Oh, I kept the first for another day!
Yet knowing how way leads on to way,
I doubted if I should ever come back.


So far we've got a poem about a traveler standing in the woods trying to pick between to almost equally trodden paths. The traveler tries to look down the road and presumably picks the "nicer" or "better" path, but readily admits that there isn't really a discernible difference. Then the traveler sort of reluctantly chooses one, knowing that they will more than likely never go back and try the other.

At this point, the poem is starting to look a bit more nihilistic. What's the point of picking if we can't see the ends, if we can't distinguish the difference? The key comes in the final stanza, when the traveler is looking back in retrospect on their life.

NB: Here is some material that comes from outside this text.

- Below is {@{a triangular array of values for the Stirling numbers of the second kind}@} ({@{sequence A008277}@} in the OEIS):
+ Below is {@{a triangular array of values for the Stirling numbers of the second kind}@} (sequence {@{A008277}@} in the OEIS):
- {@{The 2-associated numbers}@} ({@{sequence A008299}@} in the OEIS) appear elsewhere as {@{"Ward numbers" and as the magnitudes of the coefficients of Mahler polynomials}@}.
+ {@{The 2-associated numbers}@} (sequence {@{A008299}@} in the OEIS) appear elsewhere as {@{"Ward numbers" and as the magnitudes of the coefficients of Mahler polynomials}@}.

I shall be telling this with a sigh
Somewhere ages and ages hence:
Two roads diverged in a wood, and I—
I took the one less traveled by,
And that has made all the difference.


We now envision the traveler in some smokey and nostalgic roadside inn, no doubt with a wooden sign hanging askew over the door and an old-fashioned "Olde" in the title. The traveler is perhaps sitting in a rocking chair by the hearth, tamping out his aromatic pipe. What we know is that he or she is addressing an unseen audience. Who are they? Perhaps fellow travelers? Perhaps a circle of knock-kneed and wide-eyed children?

And what is the traveler saying? That that one decision, that one small decision between two nearly identical paths in a yellow wood has made all the difference. Basically the traveler is attributing a great importance to a decision that at the time was almost a flip of a coin. And this is what the poem is really about, the unreliability of memory and man's helplessness in the events of life.

The traveler believes that a choice between two indistinguishable paths was a key turning point in their life. The way they remember it, that one choice made all the difference. Maybe they don't really remember how the paths were basically the same, or maybe they have an elevated opinion of their abilities and believe that even in this minutest of moments they were charging towards self-made greatness.

It kind of depends on how you read the "sigh". Is it a sigh of regret and loss or puritanical pride in a job well done? Has the traveler become a prince or a pauper in the years following that fateful frolick in the forest? We are clearly in the presence of nostalgia, but is it a nostalgia born of myopia or hubris? Is man to believe that he is the master of his fate and that decisions, even admittedly haphazard ones like the choice between following two equally trodden paths, make a difference? Or is this a lesson on the unreliability of memory and man's tendency, or perhaps need, to attribute agency and meaning to the chaos and randomness of life?

Whether you believe in pulling yourself up by your bootstraps or the inexorable wheel of fate winding out your life, the song remains the same. Frost is reminding us that each moment is precious and rarely can be saved for another day. And that as the shadows lengthen and fall upon us, we will perforce look back at the rise and fall of our days and know with certainty that our lives are precisely as they are and could be no other way. Otherwise they would not be ours to remember. We will have the choice to look back and sigh with joy or regret for the paths we chose and never chose to take, and together these will be the paths of our life lying just so, diverging in the woods of our soul. And we can be sure that the paths we trod have made all the difference, because our dusty and fading footprints are no doubt the legacy we leave behind to those who follow...

One final point about how memory diverges from life (like two roads in a wood) and how, willfully or not, this leads us to misunderstand: the Robert Frost poem is titled The Road Not Taken, not as most people will remember The Road Less Traveled. And that, to paraphrase Robert Frost, not only makes all the difference, but is exactly what he's talking about.